For most of us, generative AI (GenAI) has moved from novelty to everyday infrastructure astonishingly fast. Many adults now use tools like chatbots at work or casually, and many children are already encountering them through homework “help”, entertainment, or social sharing.
Unsupervised use of generative AI can expose children and young people to confidently presented misinformation, manipulative “keep chatting” dynamics, and inappropriate or emotionally risky content. The tone and conversational dynamics of many chatbots can encourage secrecy and over-reliance, or mimic authority without real understanding or duty of care. In school contexts, GenAI can quietly undermine learning, turning homework and writing into shortcuts rather than skill-building.
I’ve helped create new school resources on GenAI, including guidance for parents. But the most effective safety measures still depend on adults setting boundaries, modelling critical thinking, and staying close enough to a child’s digital life to notice what’s changing in it.

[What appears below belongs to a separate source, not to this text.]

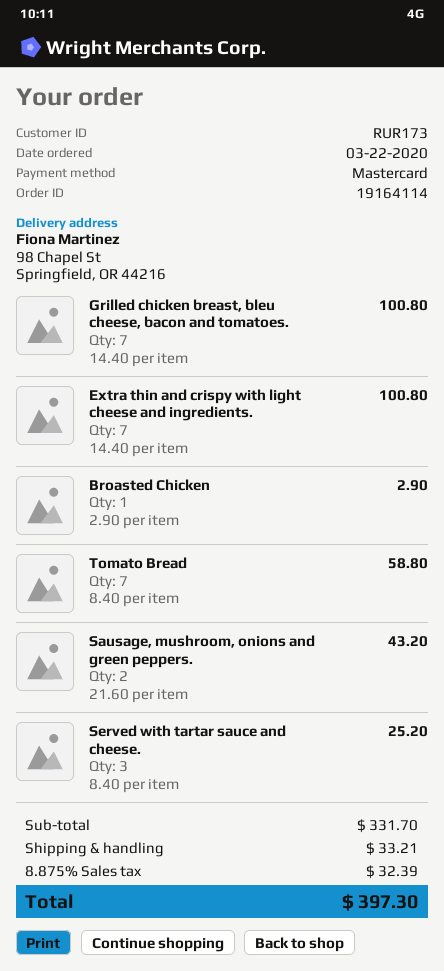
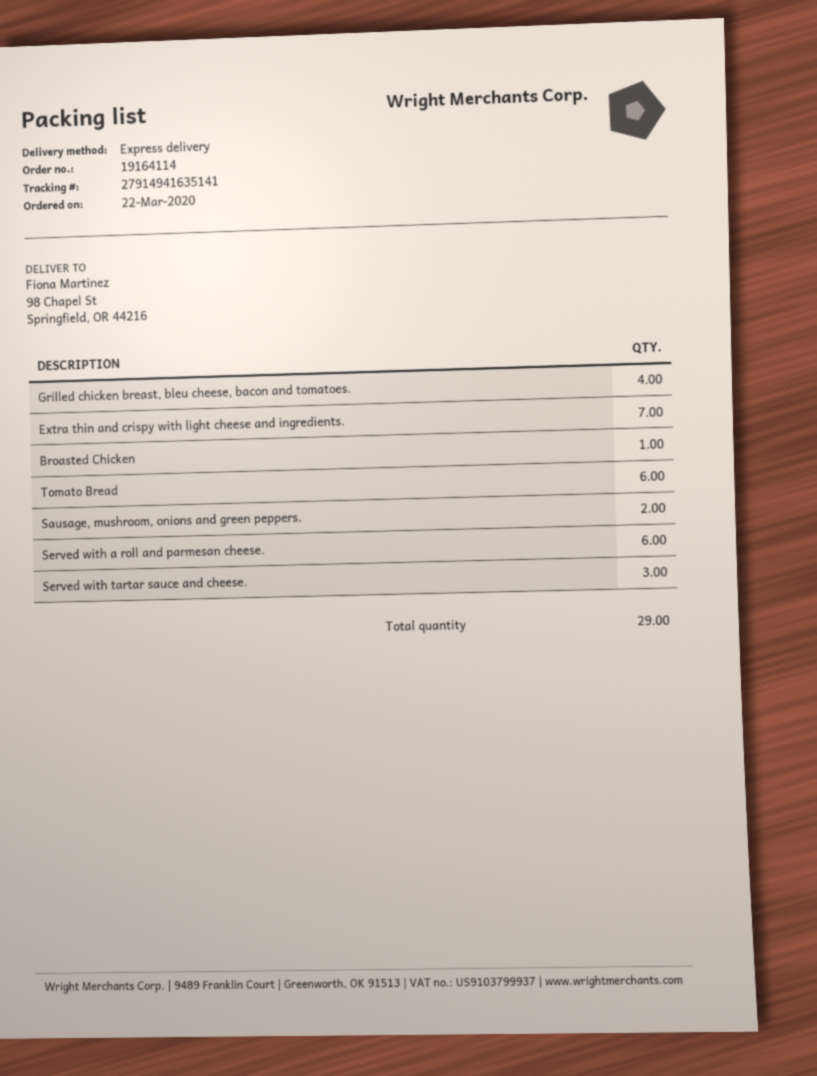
Grilled chicken breast, bleu cheese, bacon and tomatoes.: 7 -> 4
Tomato Bread: 7 -> 6
Served with a roll and parmesan cheese.: none -> 6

What follows are some practical ways to talk about, assess, and limit younger people’s GenAI use.
1. Begin with curiosity – not crackdowns
If you start by telling a child that they shouldn’t use GenAI, you may prompt secrecy about their current and further uses. A better opener could be a simple request to demonstrate to you the AI tools or uses they’re familiar with. Ask what they like about it, what it helps with, and what they’d never use it for. The initial aim should be to normalise discussing AI, though not to normalise unrestricted use.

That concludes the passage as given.